Affaire Laurent-Graciet: Le palais royal maintient qu'il y a eu chantage, selon "Le Monde"
Affaire Laurent-Graciet: Le palais royal maintient qu'il y a eu chantage, selon "Le Monde"

POLÉMIQUE – Eric Laurent aurait bien essayé de faire chanter le palais royal afin d’obtenir de l’argent en échange de la non publication de son livre.

Selon des informations obtenues par Le Monde, qui cite des sources proches du palais, le journaliste français aurait appelé, le 23 juillet, le cabinet royal, afin de parler au secrétaire particulier du roi. "Merci à Monsieur Majidi de me rappeler. J’ai des éléments d’une extrême gravité à lui communiquer", indique-t-il à une secrétaire.

Mais Mounir Majidi décide de confier l’entretien à son avocat, Hicham Naciri. Si le journaliste refuse d’abord de lui parler, il finit par le rappeler pour convenir d’un rendez-vous en face à face. La rencontre a lieu à Paris le 11 août.

Selon Hicham Naciri, Eric Laurent lui annonce qu’il va publier un livre avec Catherine Graciet contenant des informations "explosives", comme des scandales au sein de l’OCP ou des histoires d'appels d’offres douteux. Des sujets "plus qu’épuisés, déjà couverts par la presse", estime l’avocat du palais.

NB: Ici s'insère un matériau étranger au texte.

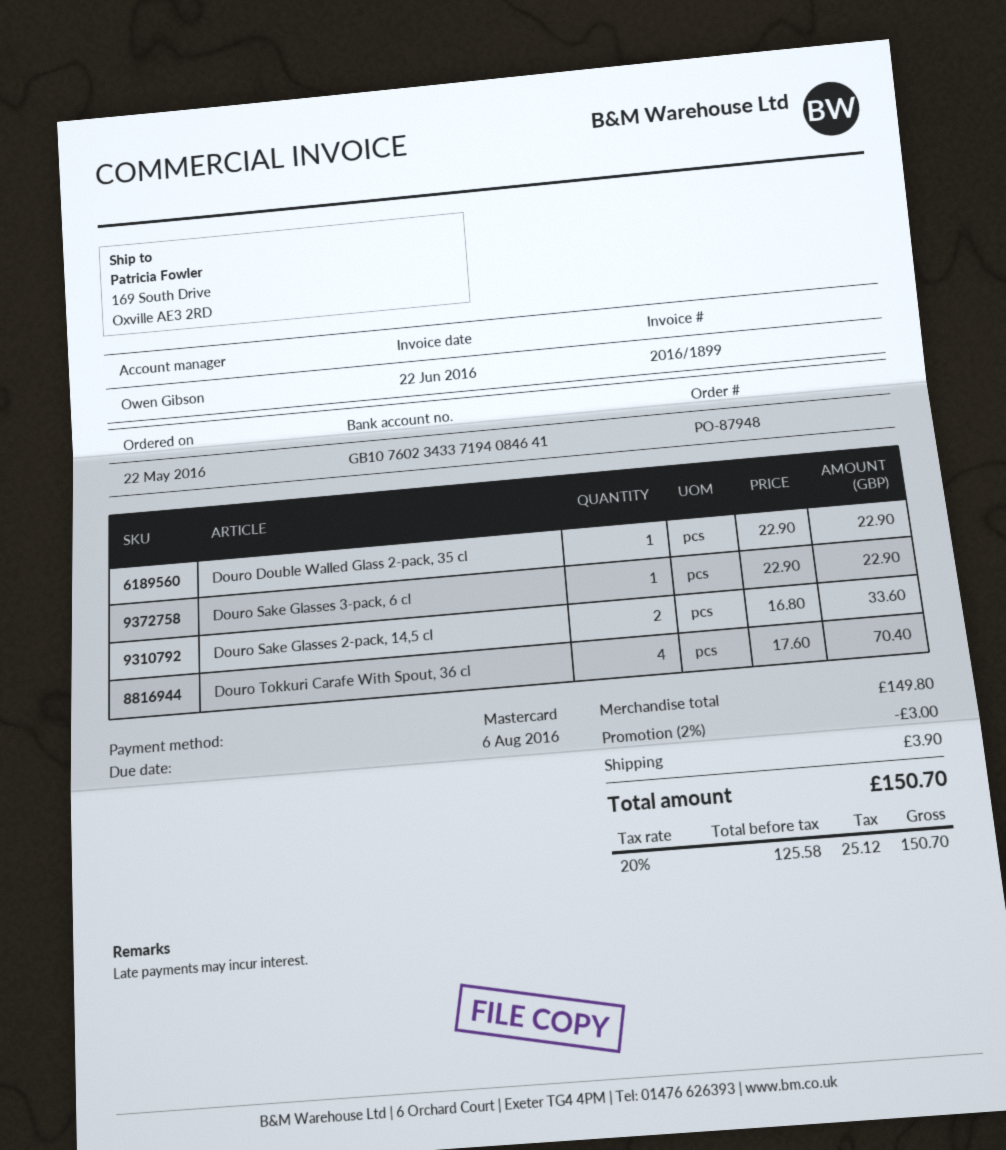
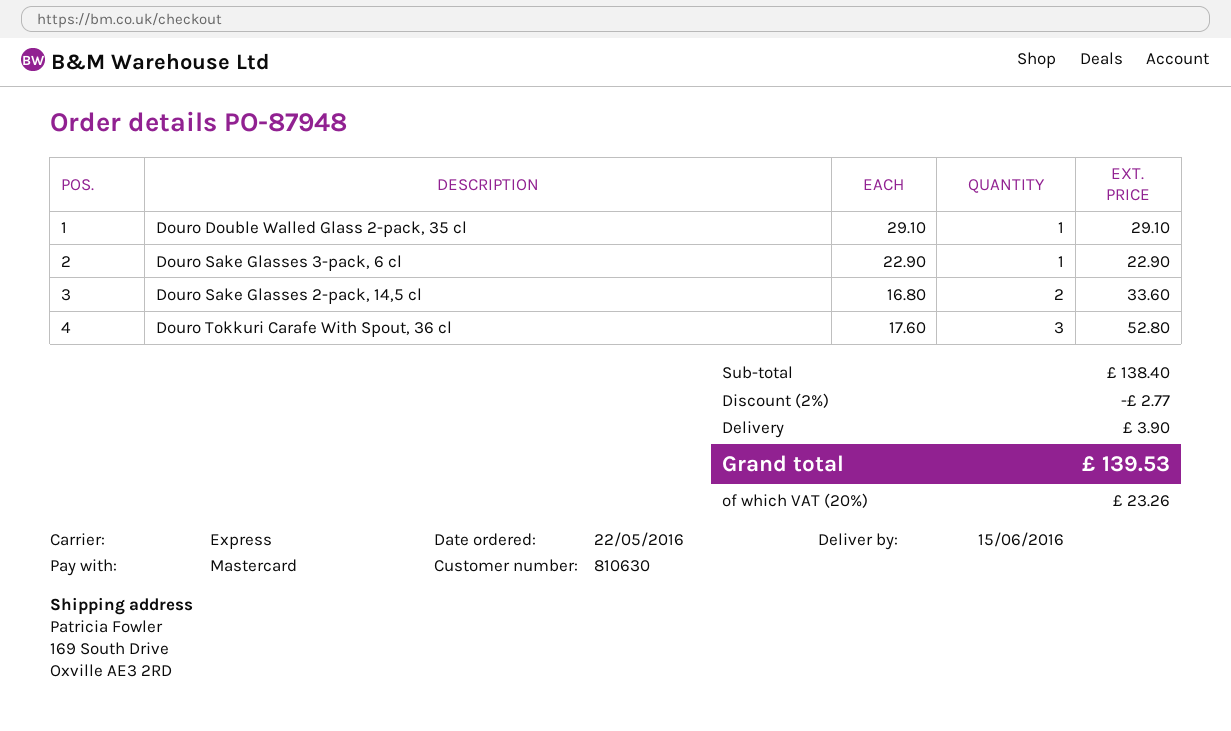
Douro Double Walled Glass 2-pack, 35 cl: 1 x 22.90 = 22.90 -> 1 x 29.10 = 29.10
Douro Tokkuri Carafe With Spout, 36 cl: 4 x 17.60 = 70.40 -> 3 x 17.60 = 52.80
subtotal: 149.80 -> 138.40
discount: 2% = 3.00 -> 2% = 2.77
tax: 20% = 25.12 -> 20% = 23.26
total: 150.70 -> 139.53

"Je préfère éviter la sortie du livre", lui aurait confié le journaliste. "Alors ne le sortez pas!", lui répond Me Naciri. C’est là qu’Eric Laurent aurait évoqué un "accord" et une "contrepartie", puis demandé la somme de 3 millions d’euros. "Qui le premier en a émis le principe (de payer pour la non publication, ndlr)?", s'interroge Le Monde. Difficile de savoir. "La phrase-clé fait sans doute partie de celles que les transcriptions signalent comme 'inaudibles'".

Le Monde, qui a eu accès à des transcriptions quasi exhaustives de l’enregistrement, note néanmoins deux "failles" dans la version livrée par le journaliste. D'abord, ce dernier ne semble pas vouloir obtenir une interview avec le palais pour "croiser ses informations", comme il le prétend dans l’entretien accordé il y a quelques jours au journal. Ensuite, l’avocat du palais ne dit à aucun moment qu’ils pourraient envisager une rémunération "en contrepartie du retrait de l’écrit", comme il l’affirme.

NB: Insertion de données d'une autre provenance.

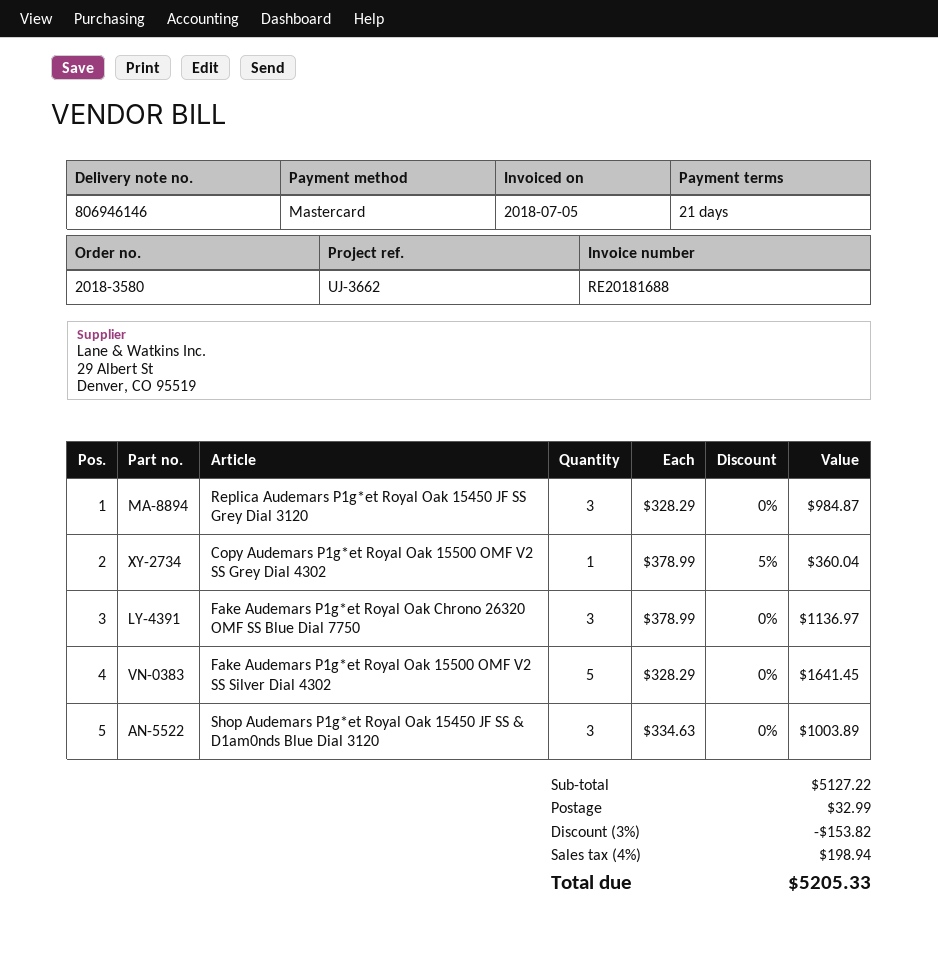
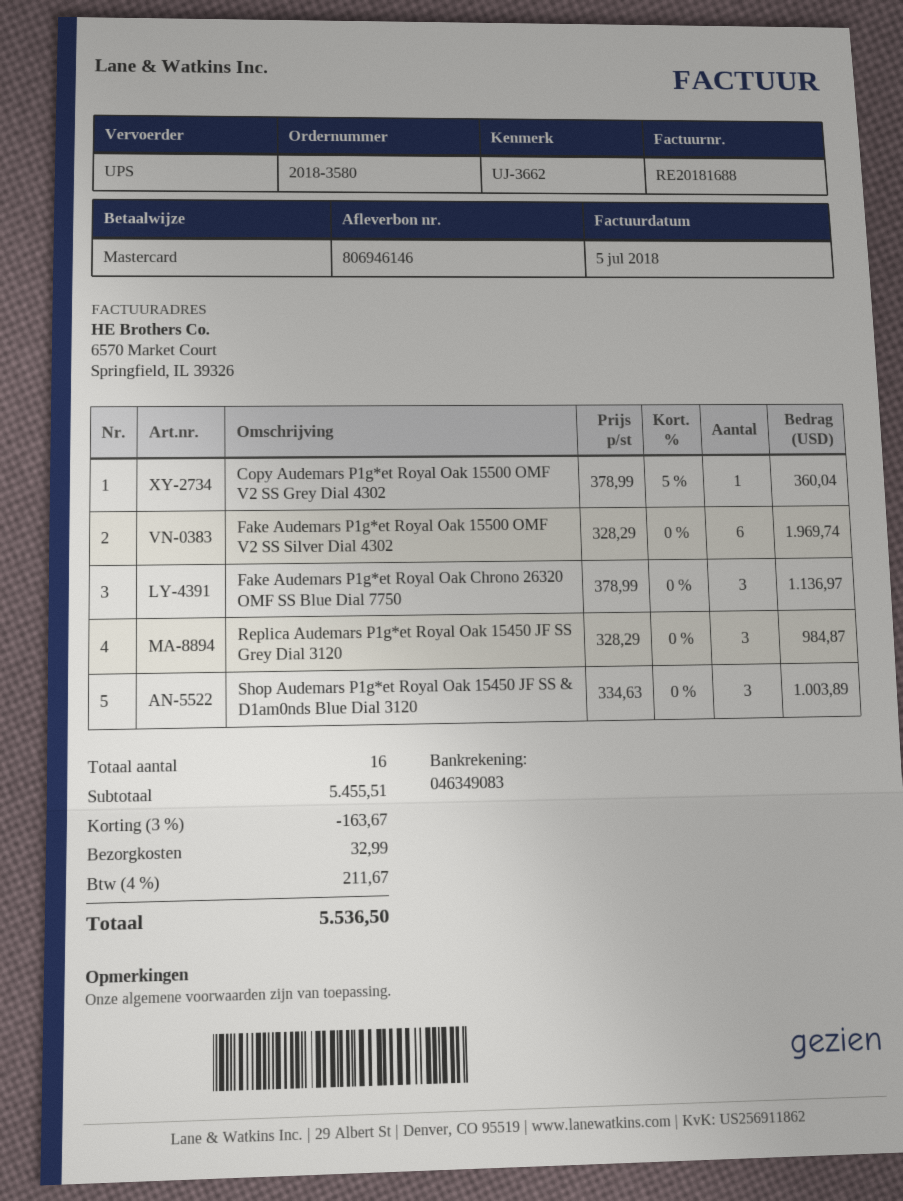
Fake Audemars P1g*et Royal Oak 15500 OMF V2 SS Silver Dial 4302: 5 x 328.29 = 1641.45 -> 6 x 328.29 = 1969.74
subtotal: 5127.22 -> 5455.51
discount: 3% = 153.82 -> 3% = 163.67
tax: 4% = 198.94 -> 4% = 211.67
total: 5205.33 -> 5536.50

Dans une autre bande-son d’un appel passé entre Me Naciri et Mounir Majidi cette fois-ci, le premier explique au second que sans "l’ombre d’un doute", il s’agit bien "de chantage" et "de tentative d’extorsion". La police française est ensuite prévenue, et c’est elle qui viendra cueillir les deux journalistes à la sortie du second rendez-vous parisien.